Florida will be pulling $2 billion worth of pension funds previously under the management of financial mega firm BlackRock over concerns the firm’s infamous “Environmental, Social, and Governance standards” are prioritizing left-wing virtue signaling over returns.
“As Florida’s Chief Financial Officer, it’s my responsibility to get the best returns possible for taxpayers,” Florida CFO Jimmy Patronis said in a press release announcing the move.
“The more effective we are in investing dollars to generate a return, the more effective we’ll be in funding priorities like schools, hospitals and roads. As major banking institutions and economists predict a recession in the coming year, and as the Fed increases interest rates to combat the inflation crisis, I need partners within the financial services industry who are as committed to the bottom line as we are – and I don’t trust BlackRock’s ability to deliver.”
BlackRock, founded in 1988, is one of the world’s largest asset management companies, with $10 trillion under management. The firm has tried to become a leader in ESG investing, particular since CEO Larry Fink published his 2021 shareholder letter touting his lofty world-improving social goals.
“BlackRock CEO Larry Fink is on a campaign to change the world,” Patronis said.

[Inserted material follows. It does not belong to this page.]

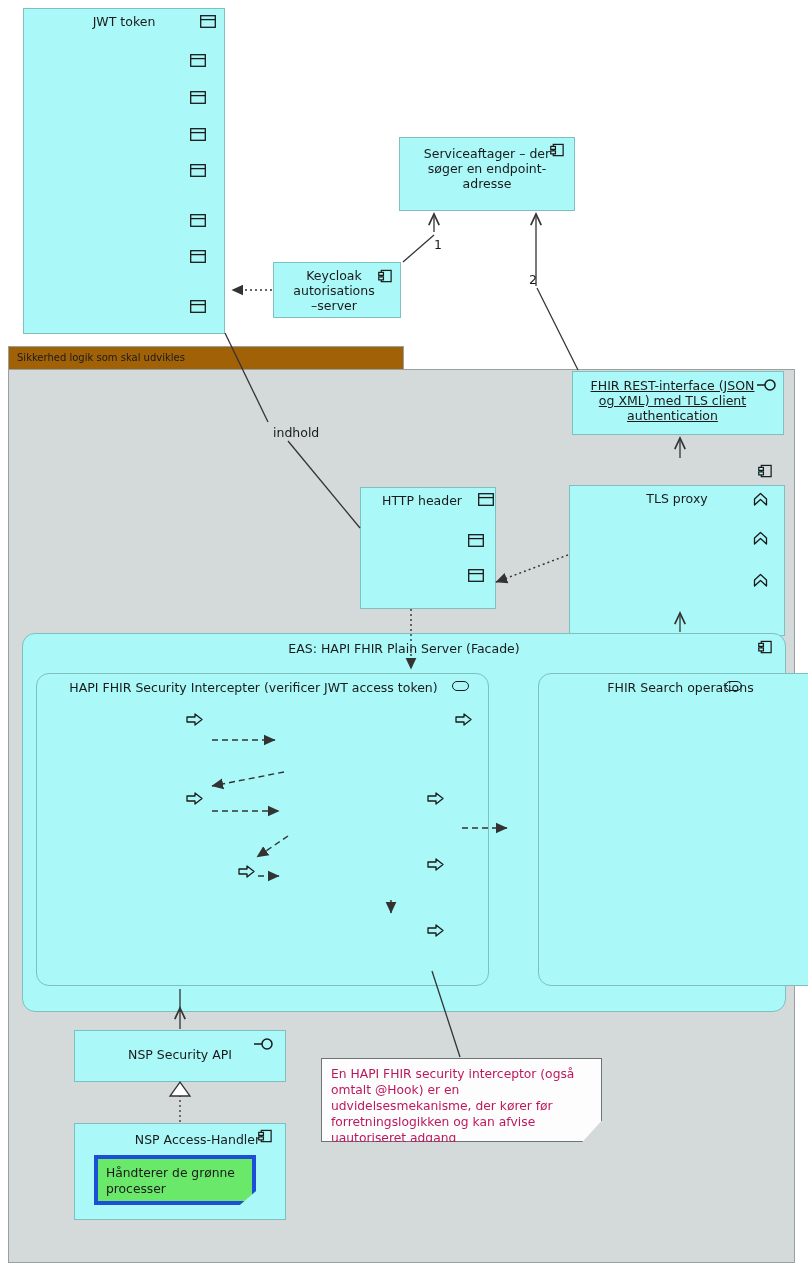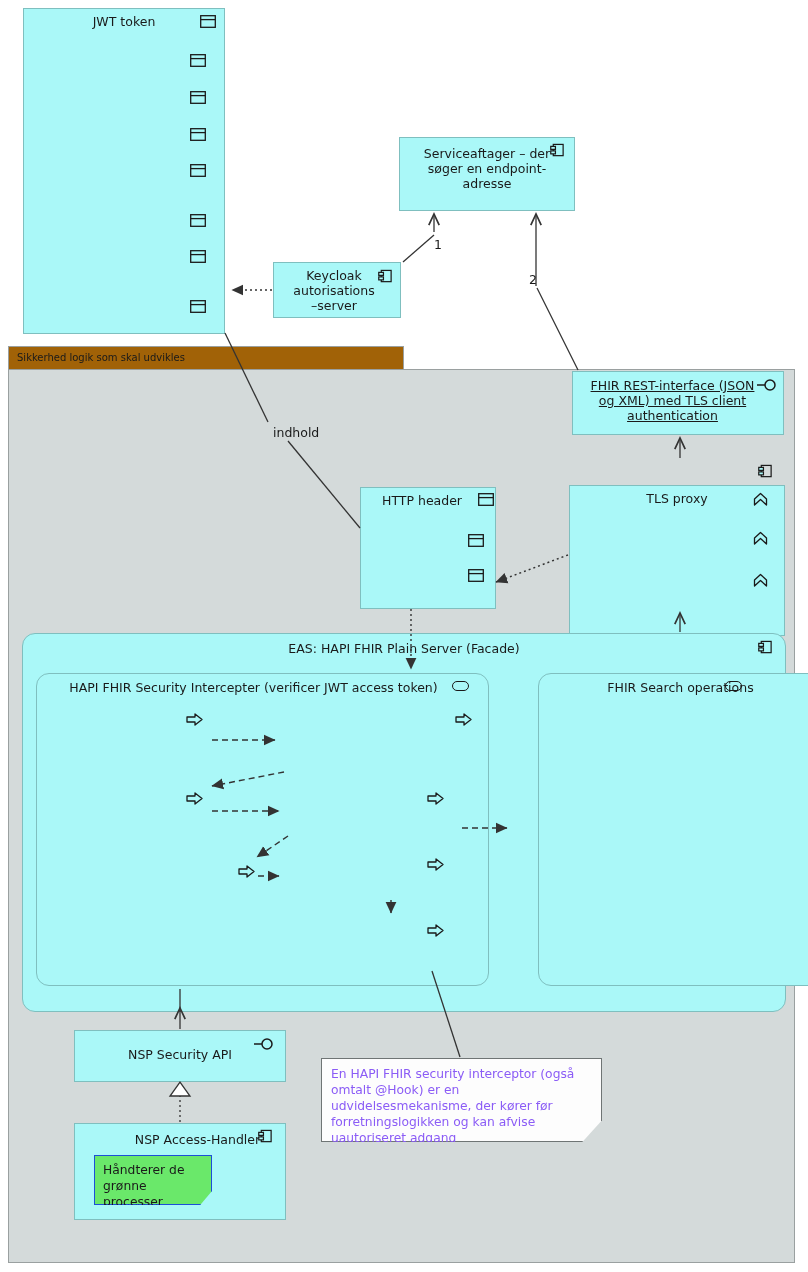"En HAPI FHIR security interceptor" .note { color: #8b5cf6 -> #be185d }
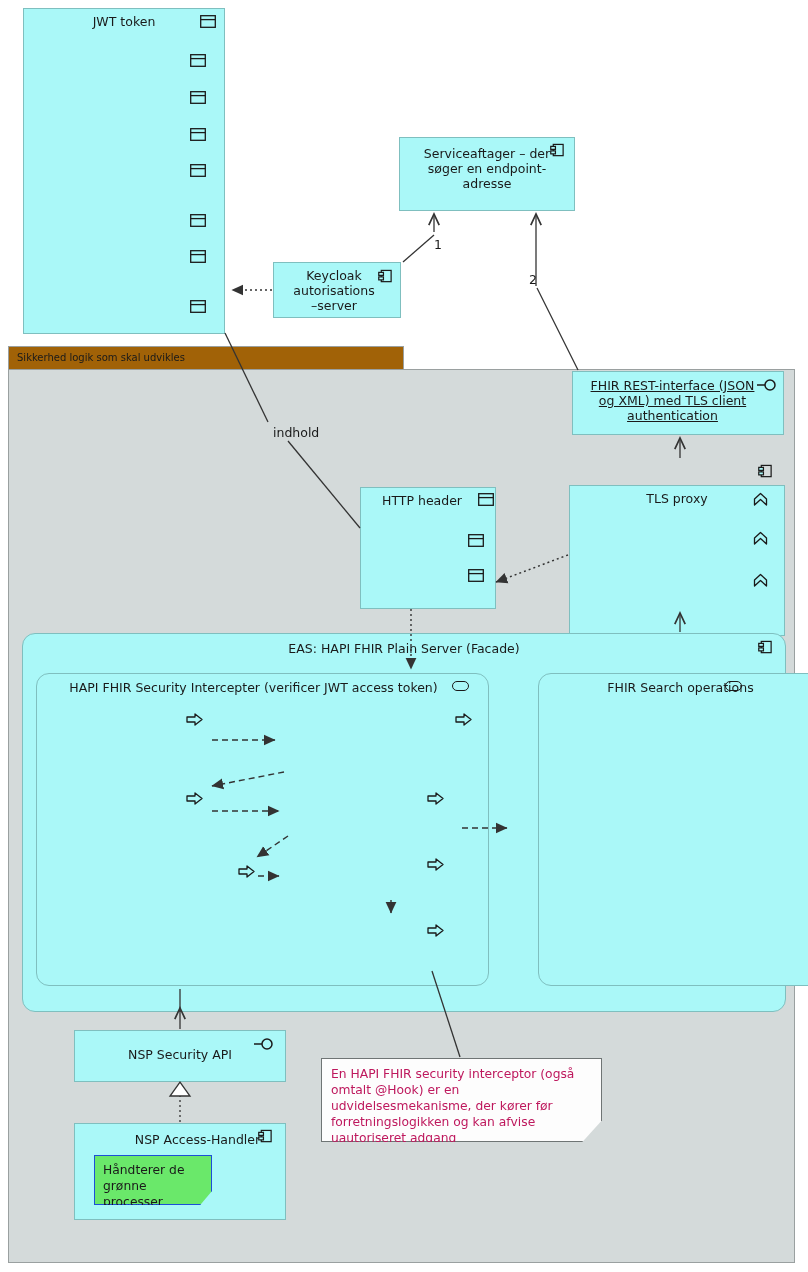"Håndterer de grønne" div { border: 1px solid #1d4ed8 -> 4px solid #1d4ed8; width: 118px -> 162px }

“In an open letter to CEOs, he’s championed ‘stakeholder capitalism’ and believes that ‘capitalism has the power to shape society.’ To meet this end, the asset management company has leaned heavily into Environmental, Social, and Governance standards – known as ESG – to help police who should, and who should not gain access to capital,” he said.
ESG investing, also known as stakeholder capitalism, exists in tension with the fiduciary responsibility of asset managers that requires them to maximize returns for clients. The movement has nonetheless swept through the financial world, causing university endowment funds, public pension funds, and other large asset pools to abandon otherwise profitable investments in the energy sector and elsewhere.
But the evidence on ESG’s impact is far from clear.
A 2020 paper by researchers at the University of Iowa and University of South Carolina suggest companies are more likely to tout “stakeholder” initiatives in public communication when they expect earnings to come up short.
More recently, researchers from the London School of Economics and Columbia University has found that funds which tout the ESG label often invest in companies with worse records of compliance with labor and environmental laws compared to investments from non-ESG funds.
Sometimes stakeholder capitalism isn’t just meaningless virtue signaling — sometimes it’s more nefarious.
Critics say large firms, like BlackRock, use poor ESG ratings in order to lower the price of certain profitable companies, which they can then scoop up at a discount. They also note publicly traded corporations may do perverse or meaningless things to prop up ESG scores.
For example, many large publicly traded companies endeavoring to improve their “social” scores made large financial commitments in 2020 to various groups associated with the “Black Lives Matter” movement.
One of those groups — Black Lives Matter Global Network Foundation (GNF) — collected more than $90 million in donations, much of it from large ESG-seeking corporations, and at least some of that cash wound up in the hands of fraudsters who used the money on their own lavish lifestyles.
In September, an executive GNF was accused of wrongfully syphoning $10 million in donor money.
Before that, the New York Post discovered that GNF co-founder Patrisse Kahn-Cullor used part of the windfall to scoop up millions of dollars in real estate.
Although these corporate donations and others went towards questionable causes, they may nonetheless boost the ESG scores of the companies behind the donations.
Florida’s Dept. of Financial Services manages roughly $60 billion in taxpayer money.